> Try it:
Any pictures in the records below should be skipped; write out everything else exactly.

> Data for this task:
┄┄┄┄┄┄┄┄┄┄┄┄┄┄┄┄┄┄┄┄

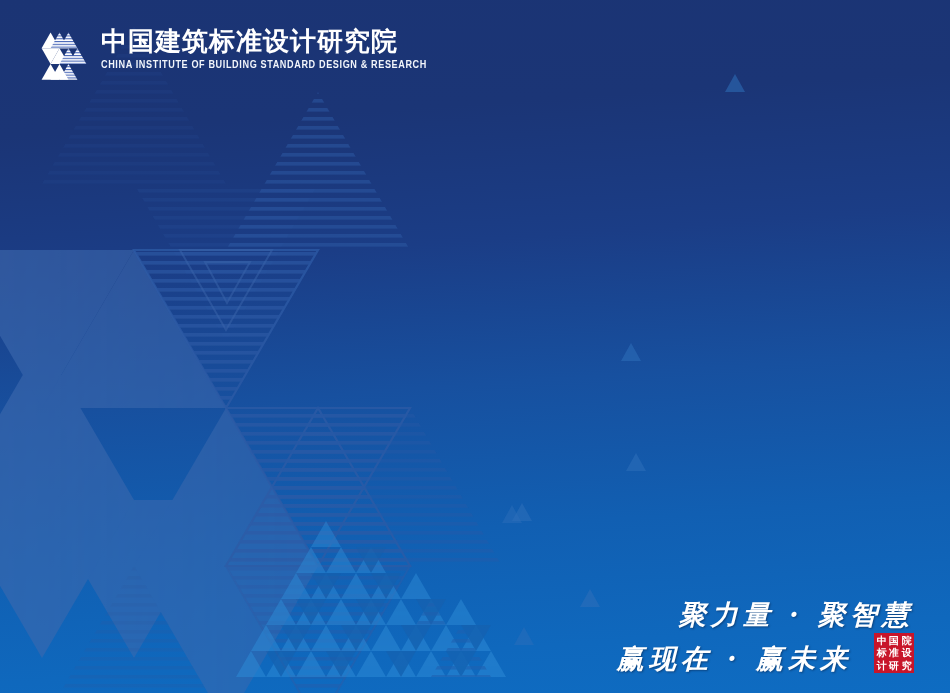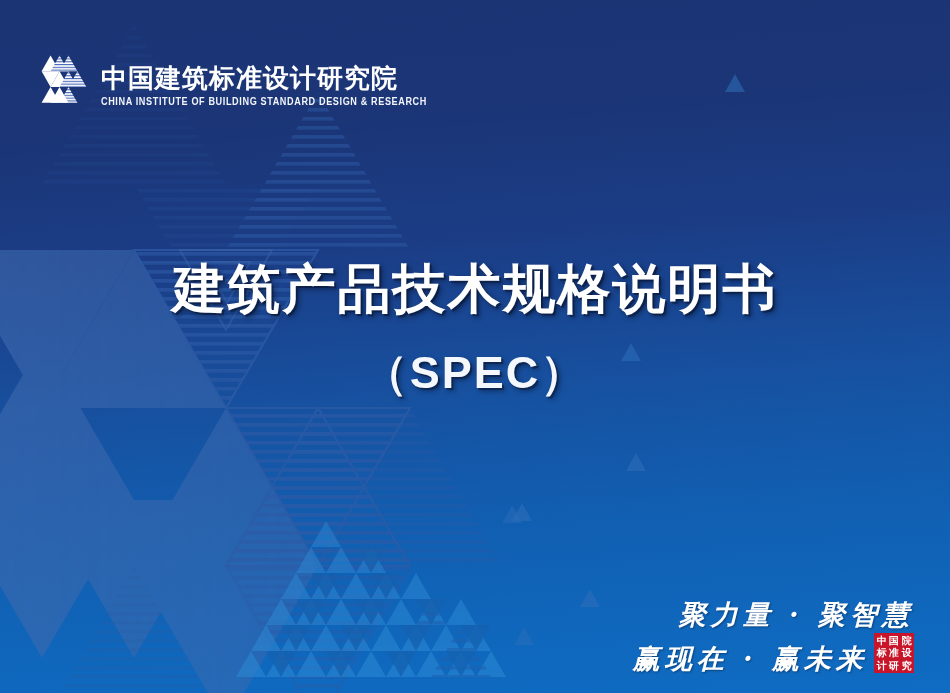--- a/index.html
+++ b/index.html
@@ -41,10 +41,9 @@
     left: 36px;
     top: 27px;
     display: flex;
-    align-items: flex-end;
+    align-items: flex-start;
     gap: 9px;
     z-index: 8;
-    margin-top: 23px;
   }
   #logo-mark { width: 56px; height: 56px; flex: 0 0 auto; }
   #logo-text { display: flex; flex-direction: column; justify-content: center; }

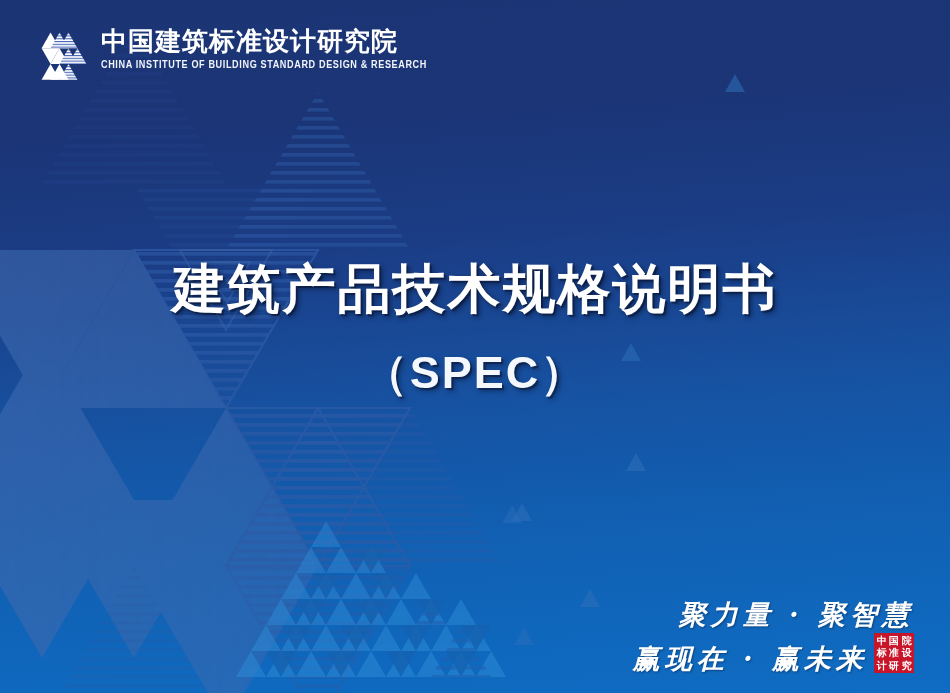--- a/index.html
+++ b/index.html
@@ -339,10 +339,6 @@
     </div>
   </div>
 
-  <div id="title-block">
-    <h1 id="main-title">建筑产品技术规格说明书</h1>
-    <div id="sub-title">（SPEC）</div>
-  </div>
 
   <div id="slogan-block">
     <div class="slogan-line">聚力量 · 聚智慧</div>

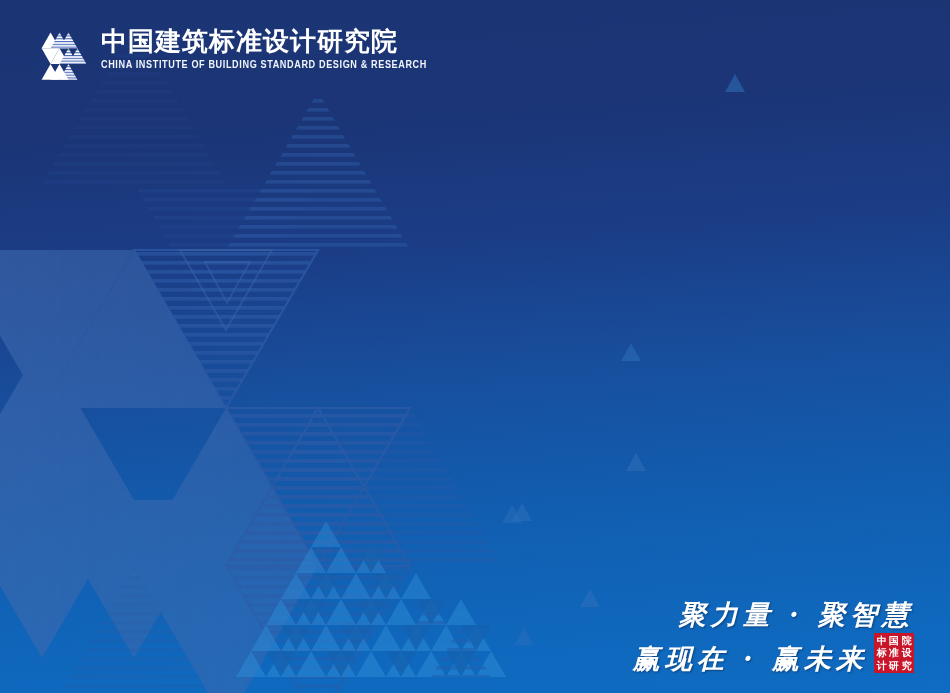--- a/index.html
+++ b/index.html
@@ -125,7 +125,7 @@
   #slogan-row-2 {
     display: flex;
     align-items: flex-end;
-    gap: 6px;
+    gap: 22px;
   }
   #seal {
     width: 40px;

┄┄┄┄┄┄┄┄┄┄┄┄┄┄┄┄┄┄┄┄

> Answer box:
--- a/index.html
+++ b/index.html
@@ -41,10 +41,9 @@
     left: 36px;
     top: 27px;
     display: flex;
-    align-items: flex-end;
+    align-items: flex-start;
     gap: 9px;
     z-index: 8;
-    margin-top: 23px;
   }
   #logo-mark { width: 56px; height: 56px; flex: 0 0 auto; }
   #logo-text { display: flex; flex-direction: column; justify-content: center; }

--- a/index.html
+++ b/index.html
@@ -339,10 +339,6 @@
     </div>
   </div>
 
-  <div id="title-block">
-    <h1 id="main-title">建筑产品技术规格说明书</h1>
-    <div id="sub-title">（SPEC）</div>
-  </div>
 
   <div id="slogan-block">
     <div class="slogan-line">聚力量 · 聚智慧</div>

--- a/index.html
+++ b/index.html
@@ -125,7 +125,7 @@
   #slogan-row-2 {
     display: flex;
     align-items: flex-end;
-    gap: 6px;
+    gap: 22px;
   }
   #seal {
     width: 40px;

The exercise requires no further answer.